YOUR ASSIGNMENT :: From the records below, find each line with the string "Marin" and copy it.

Collected data ::
╔══

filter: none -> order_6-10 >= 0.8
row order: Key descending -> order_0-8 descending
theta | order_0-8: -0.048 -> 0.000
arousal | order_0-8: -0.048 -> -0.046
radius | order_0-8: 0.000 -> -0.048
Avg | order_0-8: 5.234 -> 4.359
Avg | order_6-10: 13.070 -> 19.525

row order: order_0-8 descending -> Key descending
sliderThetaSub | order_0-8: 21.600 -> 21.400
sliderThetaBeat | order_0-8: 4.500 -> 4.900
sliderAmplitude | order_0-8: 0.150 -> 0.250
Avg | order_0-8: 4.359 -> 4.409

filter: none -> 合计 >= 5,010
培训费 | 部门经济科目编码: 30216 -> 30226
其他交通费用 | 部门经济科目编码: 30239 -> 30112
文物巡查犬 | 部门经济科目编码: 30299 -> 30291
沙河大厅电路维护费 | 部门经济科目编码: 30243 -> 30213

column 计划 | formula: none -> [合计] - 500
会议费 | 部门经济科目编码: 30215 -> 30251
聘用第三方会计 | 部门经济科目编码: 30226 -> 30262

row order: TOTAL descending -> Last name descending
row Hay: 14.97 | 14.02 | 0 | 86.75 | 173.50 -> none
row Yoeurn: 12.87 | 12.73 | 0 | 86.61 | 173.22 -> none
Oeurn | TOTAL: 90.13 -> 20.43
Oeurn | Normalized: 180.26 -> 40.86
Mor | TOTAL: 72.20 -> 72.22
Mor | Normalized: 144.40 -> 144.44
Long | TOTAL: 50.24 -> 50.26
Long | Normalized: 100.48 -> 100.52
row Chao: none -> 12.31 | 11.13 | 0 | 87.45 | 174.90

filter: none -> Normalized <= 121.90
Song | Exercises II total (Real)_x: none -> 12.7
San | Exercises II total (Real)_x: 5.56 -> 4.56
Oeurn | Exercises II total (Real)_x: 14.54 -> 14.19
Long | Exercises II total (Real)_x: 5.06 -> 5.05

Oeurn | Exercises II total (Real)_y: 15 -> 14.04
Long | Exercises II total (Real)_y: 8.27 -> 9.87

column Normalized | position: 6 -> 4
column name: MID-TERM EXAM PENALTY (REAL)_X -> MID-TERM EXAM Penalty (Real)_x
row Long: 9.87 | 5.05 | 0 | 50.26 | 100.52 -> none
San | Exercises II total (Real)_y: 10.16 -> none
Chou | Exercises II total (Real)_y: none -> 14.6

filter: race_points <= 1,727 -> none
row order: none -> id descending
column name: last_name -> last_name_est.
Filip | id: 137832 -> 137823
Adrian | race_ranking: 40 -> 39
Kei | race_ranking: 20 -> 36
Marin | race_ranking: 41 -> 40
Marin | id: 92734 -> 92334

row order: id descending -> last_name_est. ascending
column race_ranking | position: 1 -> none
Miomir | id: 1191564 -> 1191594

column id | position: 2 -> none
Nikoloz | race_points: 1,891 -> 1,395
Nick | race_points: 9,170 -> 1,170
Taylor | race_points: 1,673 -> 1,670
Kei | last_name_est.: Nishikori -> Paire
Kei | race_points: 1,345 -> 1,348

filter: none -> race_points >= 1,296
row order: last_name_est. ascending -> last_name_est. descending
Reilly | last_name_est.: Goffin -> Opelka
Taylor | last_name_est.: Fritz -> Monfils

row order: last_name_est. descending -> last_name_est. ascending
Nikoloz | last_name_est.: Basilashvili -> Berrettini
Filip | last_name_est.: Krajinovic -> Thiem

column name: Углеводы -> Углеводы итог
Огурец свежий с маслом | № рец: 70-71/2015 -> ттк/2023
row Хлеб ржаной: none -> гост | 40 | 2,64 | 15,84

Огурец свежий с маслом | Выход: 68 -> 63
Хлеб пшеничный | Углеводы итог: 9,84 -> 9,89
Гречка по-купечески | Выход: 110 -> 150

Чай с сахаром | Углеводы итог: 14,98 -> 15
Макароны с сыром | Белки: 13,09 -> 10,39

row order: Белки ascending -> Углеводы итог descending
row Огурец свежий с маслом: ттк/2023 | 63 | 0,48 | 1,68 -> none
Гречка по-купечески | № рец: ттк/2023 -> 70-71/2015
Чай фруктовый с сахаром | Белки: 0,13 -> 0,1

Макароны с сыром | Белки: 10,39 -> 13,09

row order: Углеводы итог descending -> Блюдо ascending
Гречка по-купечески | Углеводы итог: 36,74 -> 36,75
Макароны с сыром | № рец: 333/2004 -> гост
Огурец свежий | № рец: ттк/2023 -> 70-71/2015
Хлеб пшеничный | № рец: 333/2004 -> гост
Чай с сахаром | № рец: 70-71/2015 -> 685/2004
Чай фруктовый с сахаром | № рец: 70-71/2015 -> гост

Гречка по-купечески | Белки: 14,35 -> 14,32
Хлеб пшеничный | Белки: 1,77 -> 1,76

╚══

ANSWER FOR THE TASK ::
Marin | race_ranking: 41 -> 40
Marin | id: 92734 -> 92334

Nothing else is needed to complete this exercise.